WHAT TO WORK ON:
Return each line of the entries that holds the string "Idioma".

RECORDED INFORMATION:
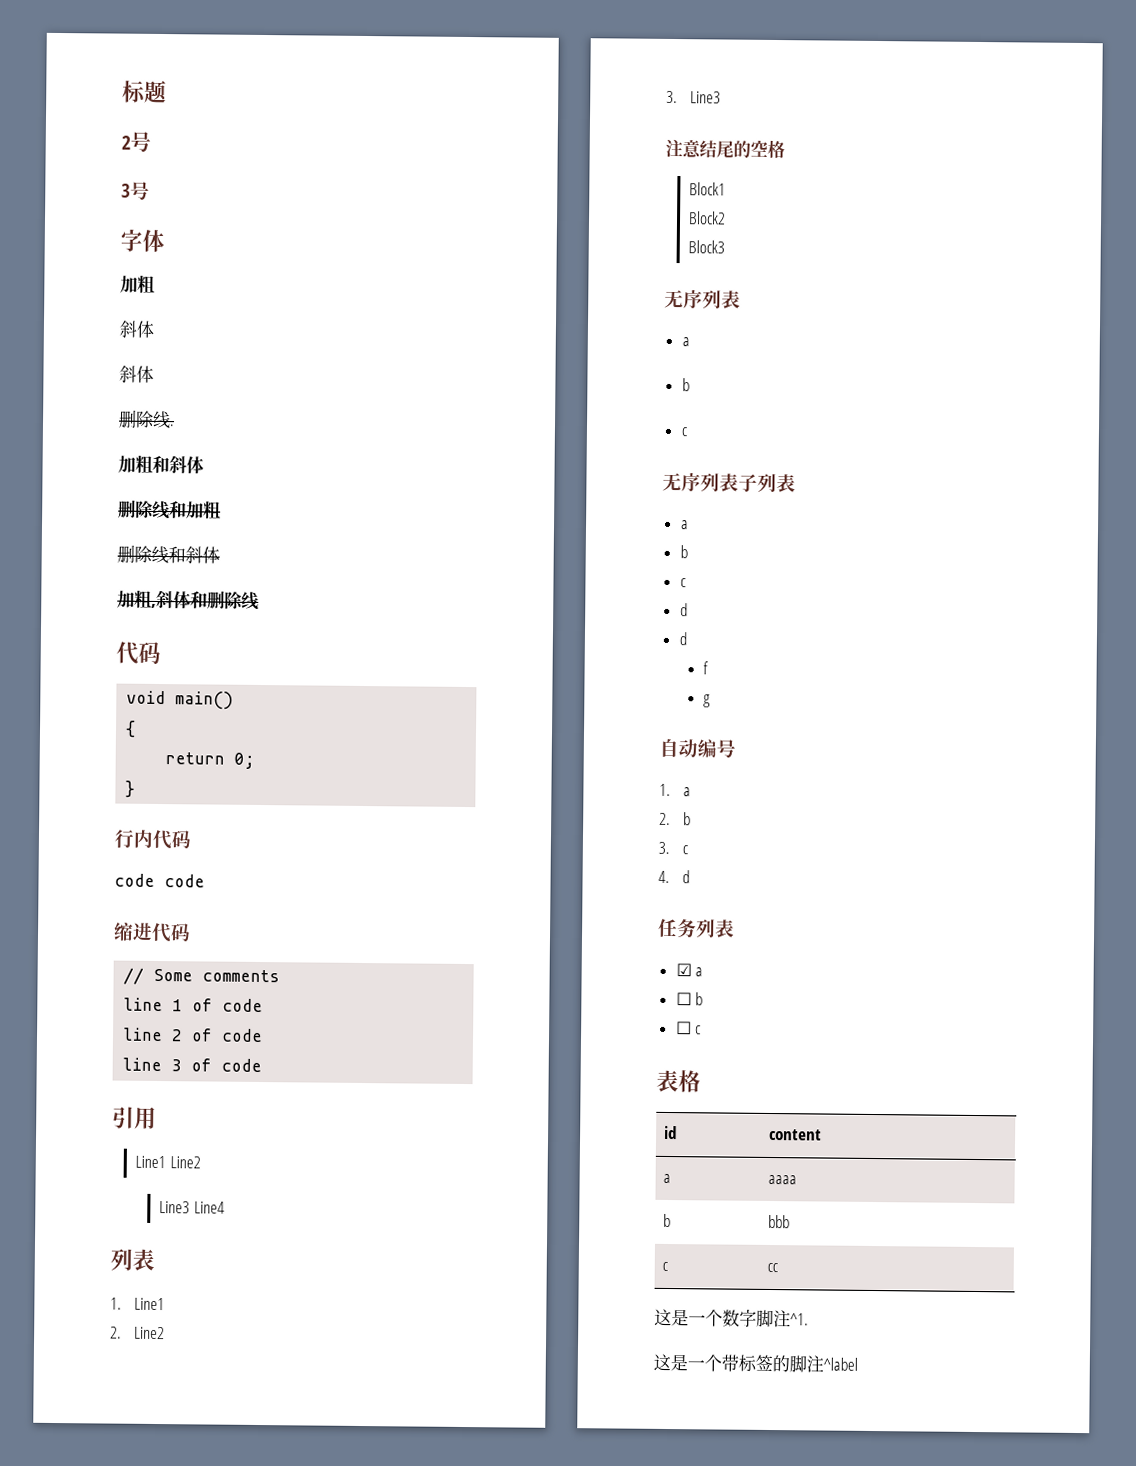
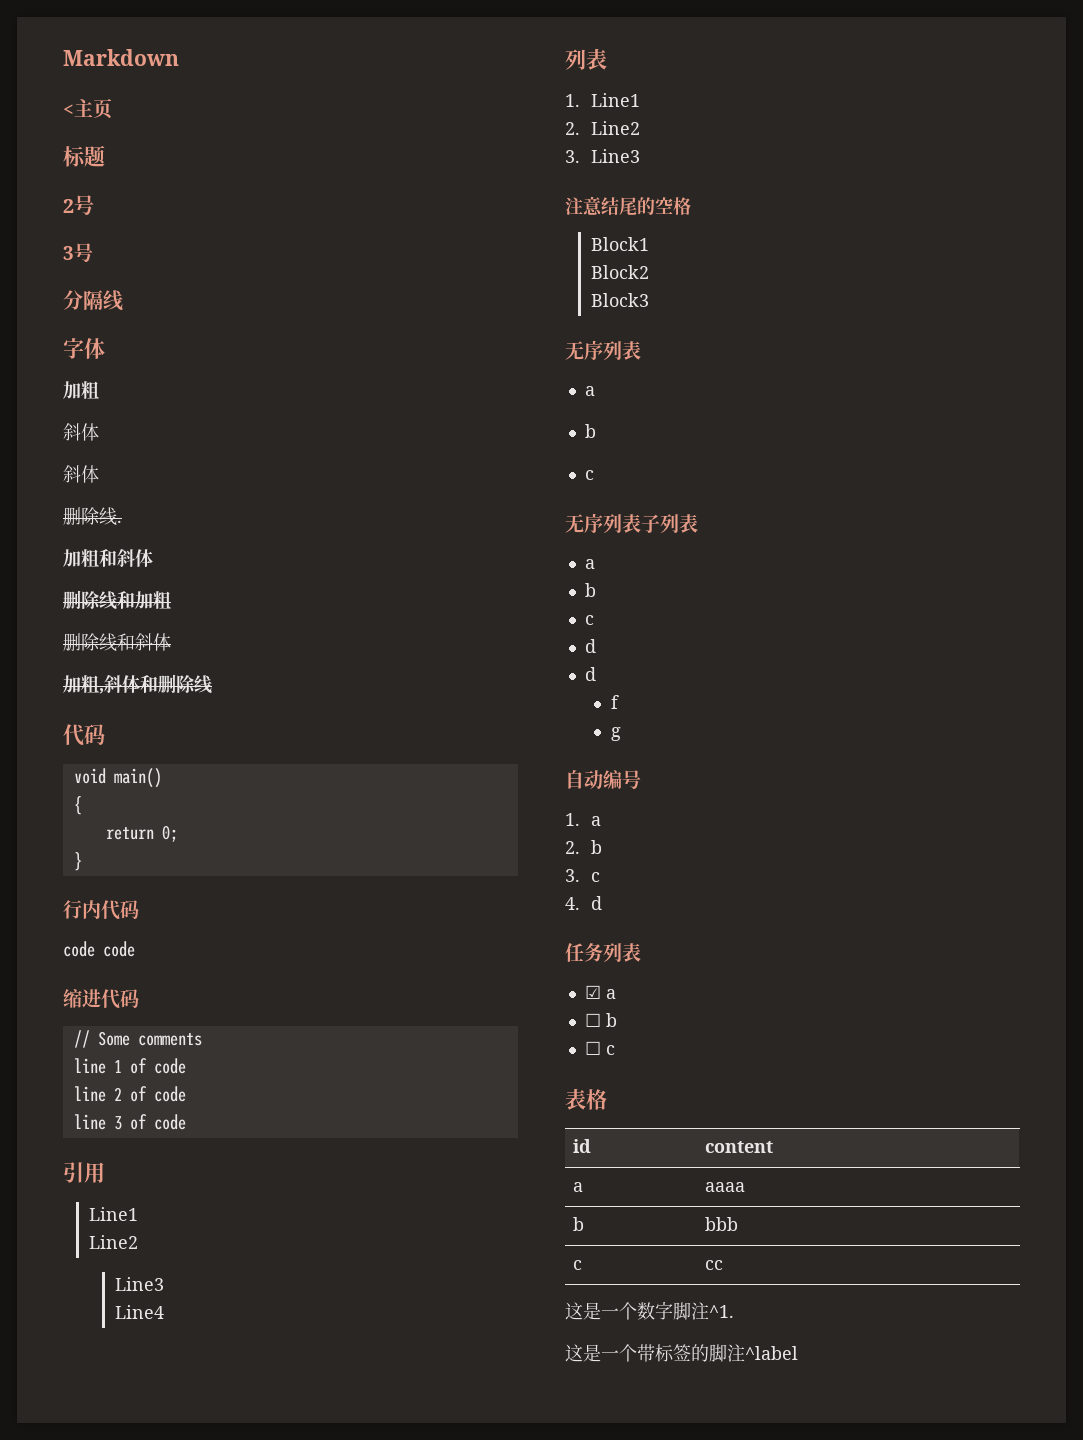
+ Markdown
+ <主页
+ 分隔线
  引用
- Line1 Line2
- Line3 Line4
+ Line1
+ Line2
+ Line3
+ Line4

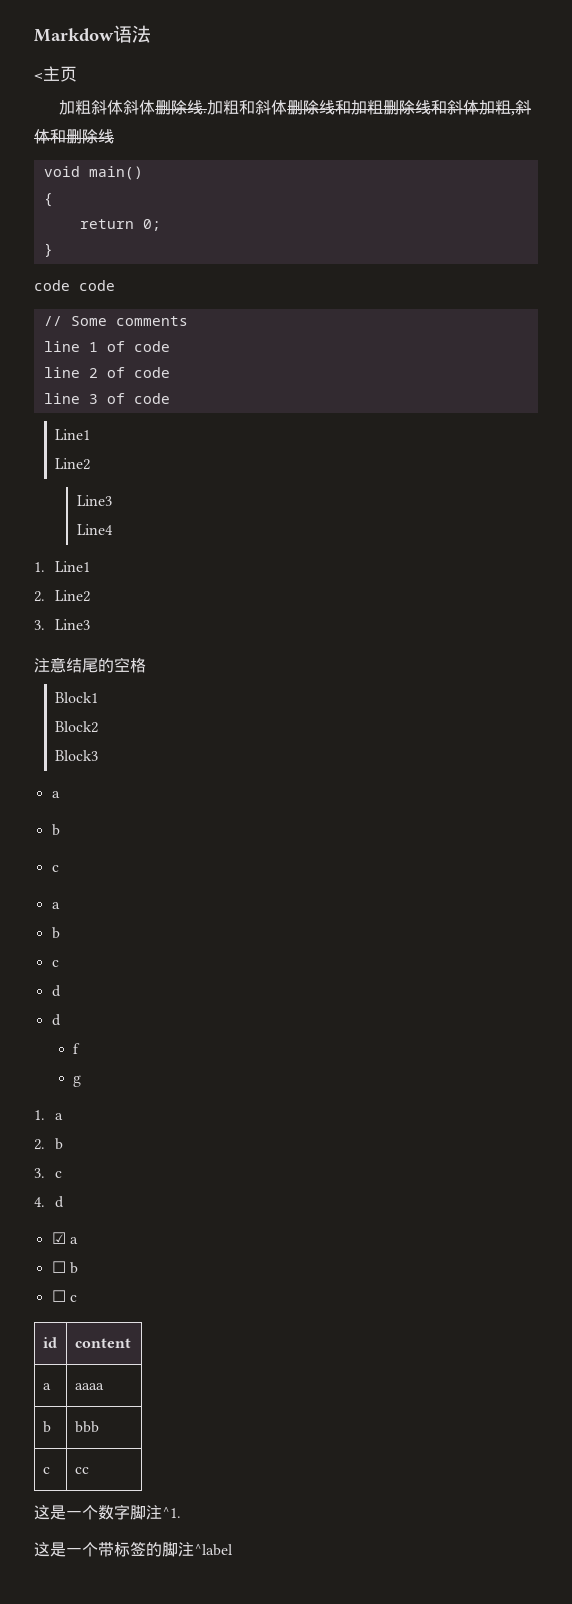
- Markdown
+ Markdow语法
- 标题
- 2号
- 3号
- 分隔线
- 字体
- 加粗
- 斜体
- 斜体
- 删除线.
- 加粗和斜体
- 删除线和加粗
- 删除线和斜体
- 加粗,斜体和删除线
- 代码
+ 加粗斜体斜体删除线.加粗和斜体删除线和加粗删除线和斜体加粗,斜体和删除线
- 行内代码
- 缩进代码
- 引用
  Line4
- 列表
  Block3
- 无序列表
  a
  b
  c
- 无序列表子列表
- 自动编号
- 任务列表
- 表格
* * *
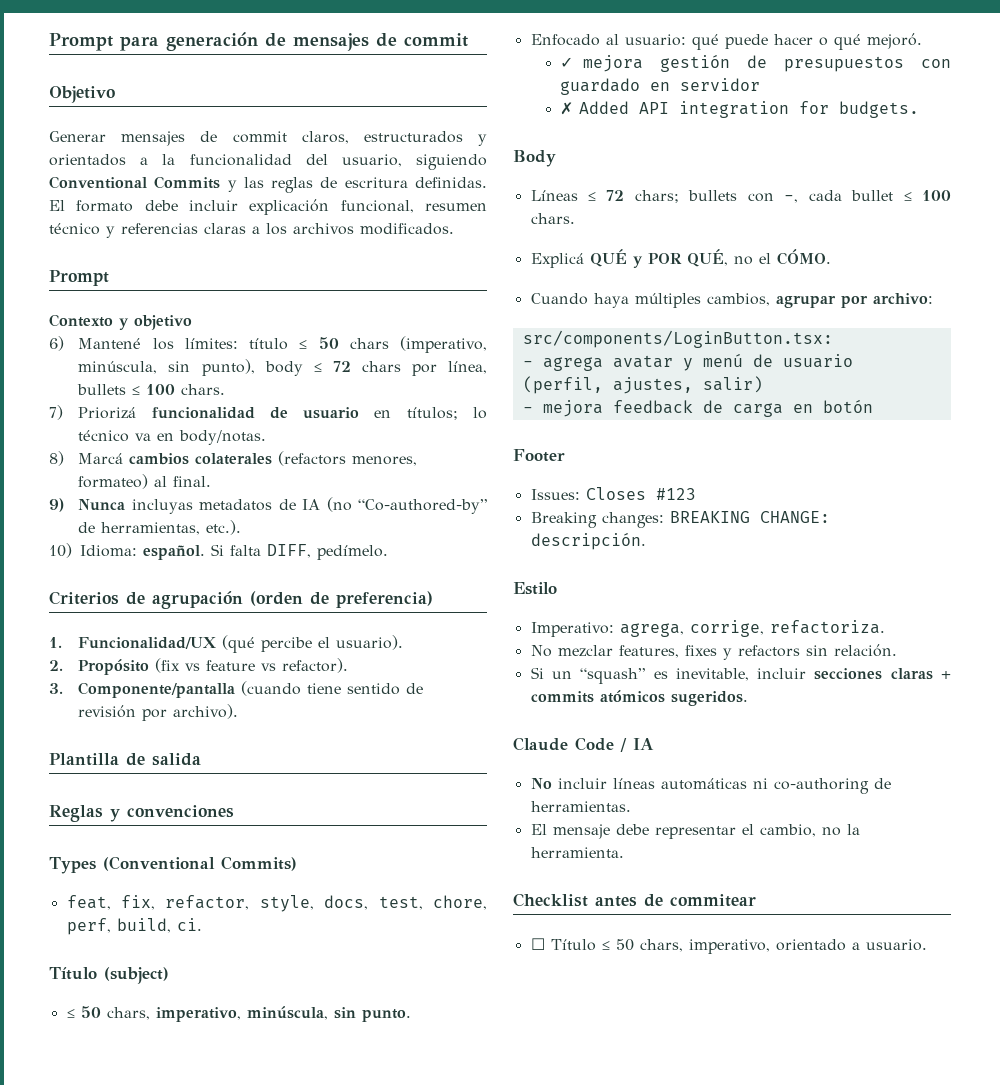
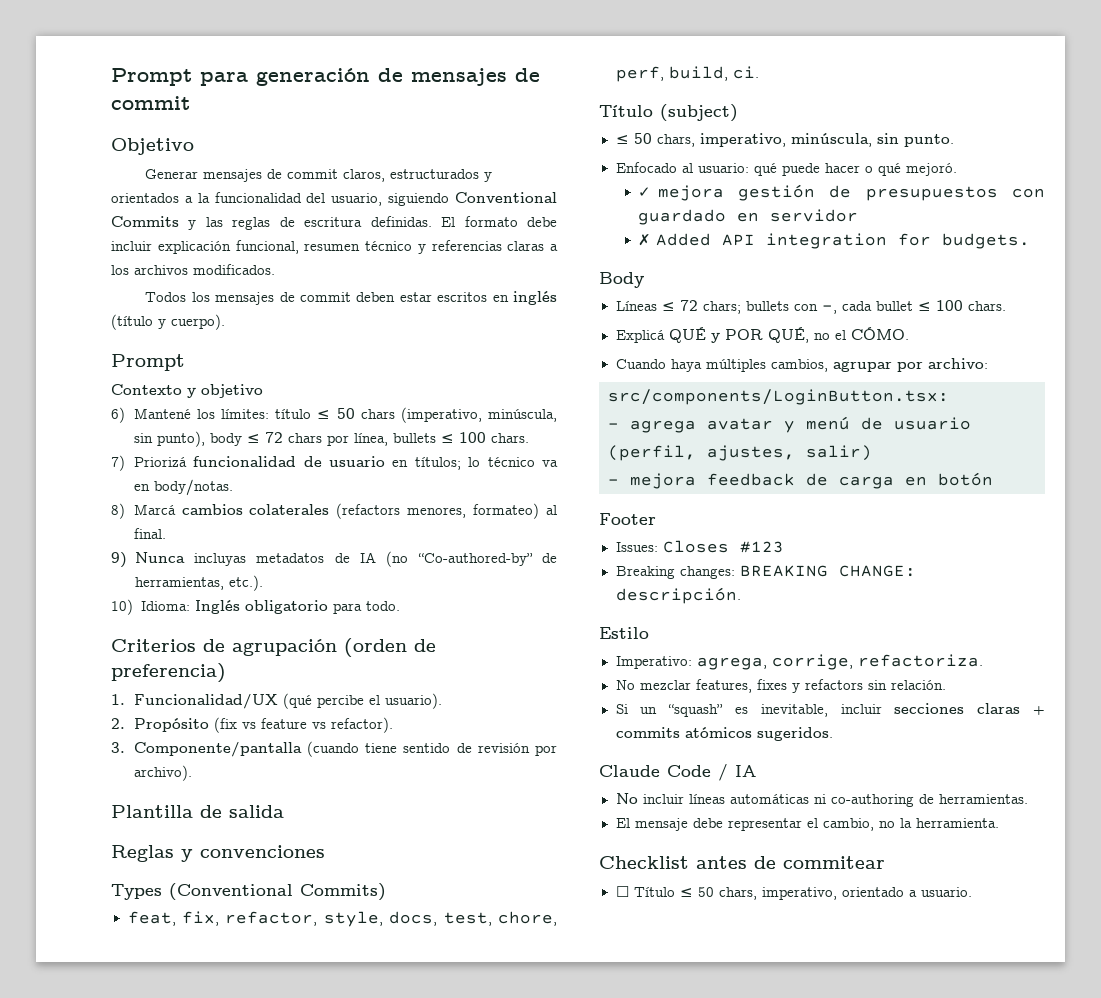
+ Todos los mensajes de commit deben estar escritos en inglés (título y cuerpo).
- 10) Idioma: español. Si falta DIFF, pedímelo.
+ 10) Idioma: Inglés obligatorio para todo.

ANSWER TO THE PROBLEM:
- 10) Idioma: español. Si falta DIFF, pedímelo.
+ 10) Idioma: Inglés obligatorio para todo.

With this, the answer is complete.